En un mismo Estado, la ley tiene que ser igual para todos los ciudadanos, indistintamente. Un grupo dominante, numéricamente mayoritario o minoritario, no puede, en ningún caso, disponer a su arbitrio de los derechos fundamentales de los otros grupos. Tenemos miles de textos legislativos por todo el mundo con esta premisa. Lo tuvo que repetir la Santa Sede en un documento en que se especificaba el papel de la Iglesia contra el racismo, escrito hace más de 30 años, en 1988. Allí se exponía el fenómeno del "racismo espontáneo", aquel que sobre todo en países con fuerte inmigración se daba entre los habitantes con respecto a los extranjeros, sobre todo si estos se distinguían por su origen étnico o por su religión.
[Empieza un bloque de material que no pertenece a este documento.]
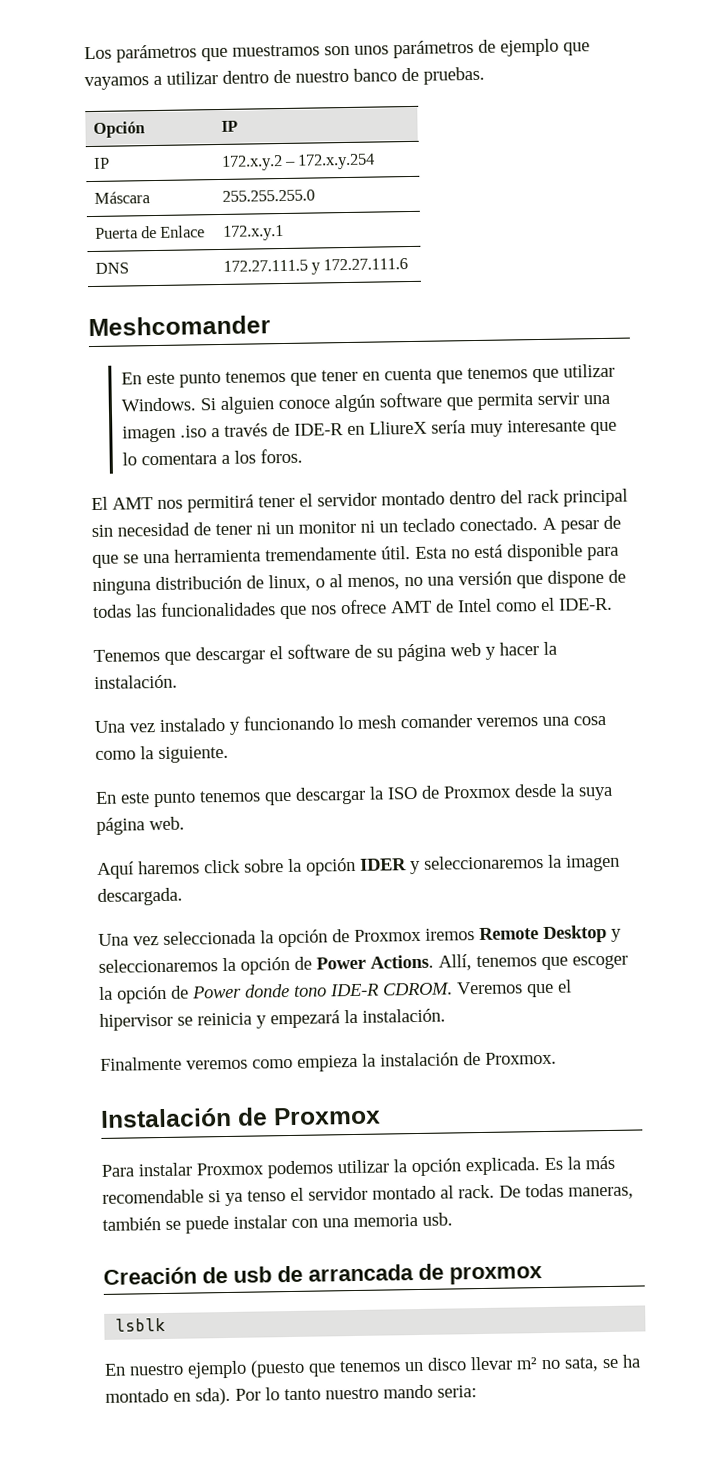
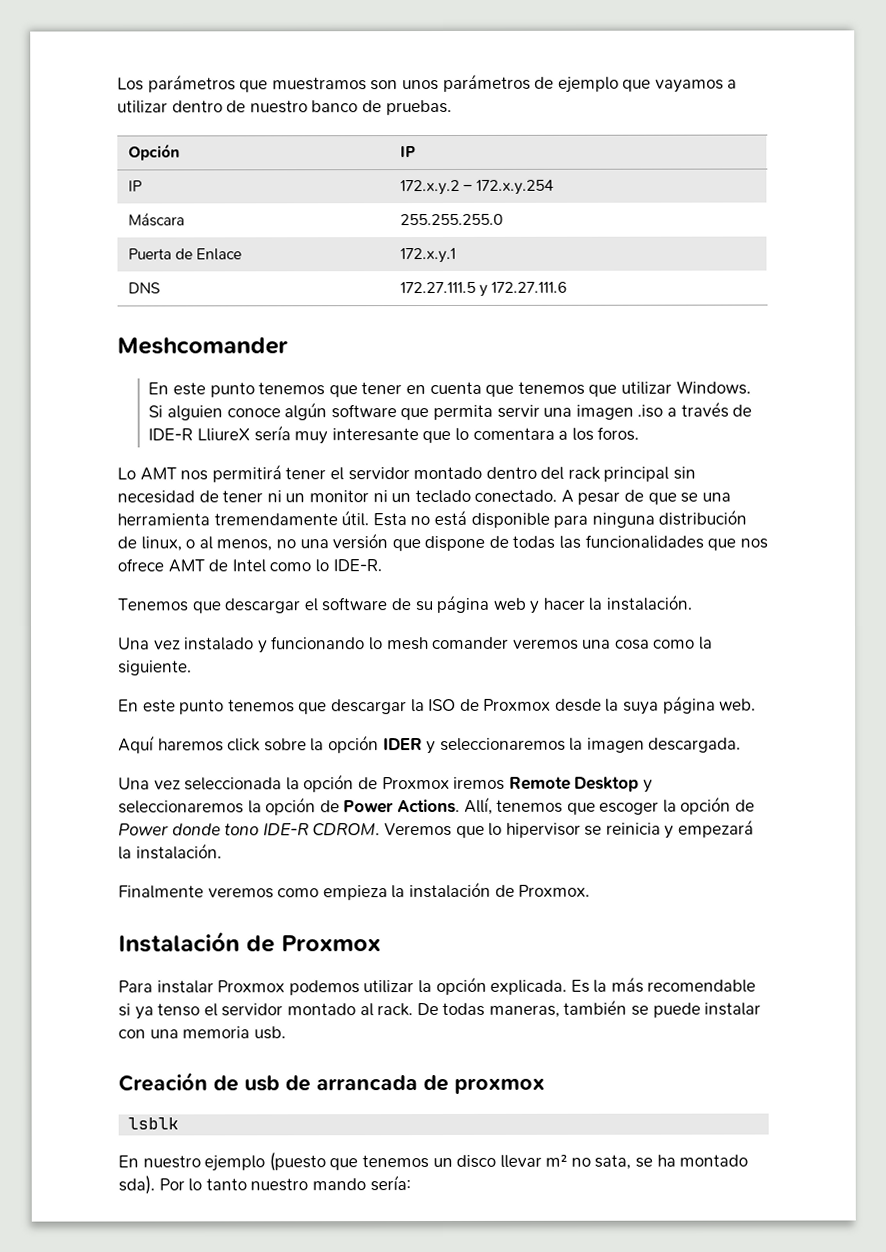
- Si alguien conoce algún software que permita servir una imagen .iso a través de IDE-R en LliureX sería muy interesante que lo comentara a los foros.
+ Si alguien conoce algún software que permita servir una imagen .iso a través de IDE-R LliureX sería muy interesante que lo comentara a los foros.
- El AMT nos permitirá tener el servidor montado dentro del rack principal sin necesidad de tener ni un monitor ni un teclado conectado.
+ Lo AMT nos permitirá tener el servidor montado dentro del rack principal sin necesidad de tener ni un monitor ni un teclado conectado.
- Esta no está disponible para ninguna distribución de linux, o al menos, no una versión que dispone de todas las funcionalidades que nos ofrece AMT de Intel como el IDE-R.
+ Esta no está disponible para ninguna distribución de linux, o al menos, no una versión que dispone de todas las funcionalidades que nos ofrece AMT de Intel como lo IDE-R.
- Veremos que el hipervisor se reinicia y empezará la instalación.
+ Veremos que lo hipervisor se reinicia y empezará la instalación.
- En nuestro ejemplo (puesto que tenemos un disco llevar m² no sata, se ha montado en sda).
+ En nuestro ejemplo (puesto que tenemos un disco llevar m² no sata, se ha montado sda).
- Por lo tanto nuestro mando seria:
+ Por lo tanto nuestro mando sería:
De entrada, estas personas se reciben con prejuicios y se corre el riesgo de desencadenar reacciones que se pueden manifestar por un "nacionalismo exacerbado", decía el texto, más allá del legítimo orgullo por la propia patria, y advertía también incluso de un "superficial chovinismo", degenerando después fácilmente en xenofobia o en odio racial.
Es una trampa populista considerar opuestos el amor por la patria y el odio por el extranjero, porque de lo que se trata es de que el extranjero acabe integrándose y amando también la patria, no odiándola y sintiendo rechazo por una tierra y por sus habitantes que no lo han acogido. El racismo es mundial. Aquí tenemos problemas con el racismo, también. Y países que son enormes, como los Estados Unidos de América, tierra grande con maravillosas oportunidades, también ostenta la lacra del racismo que no se ha extinguido. De hecho, desde hace diez años, la discriminación y el racismo, especialmente contra colectivos afroamericanos e hispanos, se ha disparado. El racismo no es nuevo, sino que ya se incoa con los primeros deseos del país por ser un espacio de libertad y de igualdad, pero para los que provenían de Europa: los autóctonos, los negros, los hispanos... no formaban parte de este deseo originario, y las consecuencias de este "pecado original" siguen haciendo daño.
En el territorio de los EE. UU., destacan los "alt-right" (palabra que fusiona alternative right o derecha alternativa), con su fundador Richard B. Spencer, que se han constituido como un movimiento poco definido, pero con muchos tentáculos que incluyen ideologías puristas que atacan a extranjeros, homosexuales y personas de izquierdas que según ellos no son americanos como ellos. Son ellos quienes intentaron unir varios grupos supremacistas blancos en 2017 en Virginia en una manifestación que acabó con un muerto y una veintena de heridos. Desde aquel momento, los Estados Unidos han intensificado su vigilancia porque el enemigo quizás no está a miles de kilómetros y en otros continentes, sino que va en bata y zapatillas y simplemente está en casa y es de casa.
Si bien los movimientos sociales han conseguido, desde la abolición de la esclavitud, que los derechos civiles ganen terreno, y con eso la sociedad norteamericana ha sido ejemplar, no han acabado todavía en la papelera de la historia movimientos raciales o instigadores de odio contra personas y colectivos, como el Ku Klux Klan. No se dice, pero la idea de la superioridad del blanco (que tiene orígenes en una idea civilizadora europea donde irlandeses, británicos, daneses, alemanes... forman parte de este ideal) sigue muy trenzada en la mentalidad. Es imposible pensar en un mundo que funcione si seguimos con los cristales teñidos por el racismo. Si sacas el tema, automáticamente eres tildado de izquierdas, porque es políticamente incorrecto que una persona de derechas quiera hablar de estas cuestiones. La dignidad de las personas no es de izquierdas ni de derechas, por mucho que los manipuladores oficiales se dediquen a pregonarlo.